PROBLEM TO SOLVE
Count how many lines of the material hold "position". Respond with that number alone.
[[ GIVEN DATA open ]]
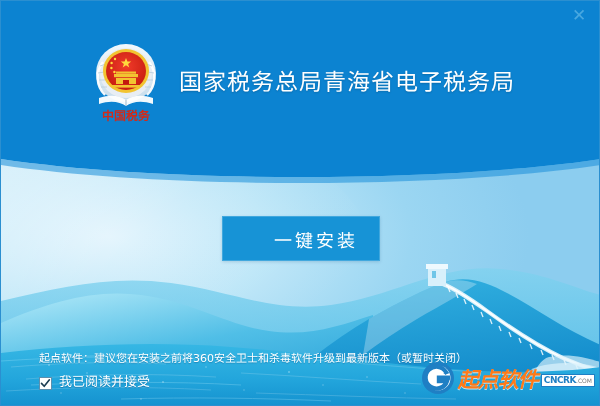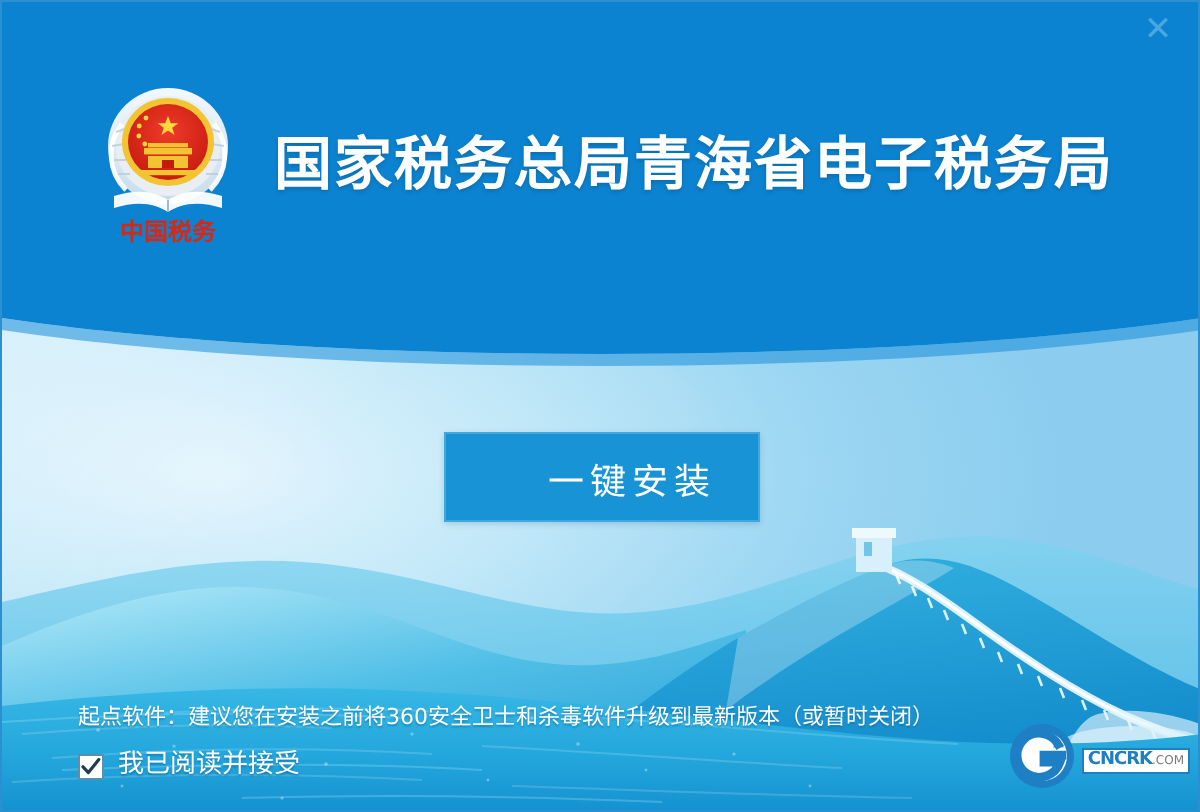--- a/index.html
+++ b/index.html
@@ -65,22 +65,22 @@
     width: 78px;
     height: 86px;
     position: relative;
     flex: 0 0 auto;
     margin-top: 4px;
   }
   .logo svg { display: block; }
 
   .app-title {
     color: #ffffff;
-    font-size: 29px;
-    font-weight: bold;
+    font-size: 23px;
+    font-weight: normal;
     letter-spacing: 1px;
     text-shadow: 0 1px 2px rgba(0,0,0,0.18);
     white-space: nowrap;
     line-height: 1;
     margin-top: 2px;
   }
 
   
   .close-btn {
     position: absolute;
@@ -406,19 +406,20 @@
 
   <div class="watermark">
     <span class="wm-circle">
       <svg width="34" height="34" viewBox="0 0 34 34">
         <circle cx="17" cy="17" r="16" fill="#1f7fc4"></circle>
         <circle cx="17" cy="17" r="12.5" fill="#ffffff"></circle>
         <path d="M25,11 A11,11 0 1 0 26,20 L18,20 L18,16.6 L27,16.6" fill="none" stroke="#1f7fc4" stroke-width="4.4" stroke-linecap="square"></path>
         <path d="M24.5,8 L28,12.6 L22.6,12.8 Z" fill="#1f7fc4"></path>
       </svg>
     </span>
+    <span class="wm-text">起点软件</span>
     <span class="wm-badge">
       <span class="wm-badge-top">CNCRK</span>
       <span class="wm-badge-bot">.COM</span>
     </span>
   </div>
 
 </div>
 
 </body></html>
[[ GIVEN DATA closed ]]
RESULT FOR THIS EXERCISE
2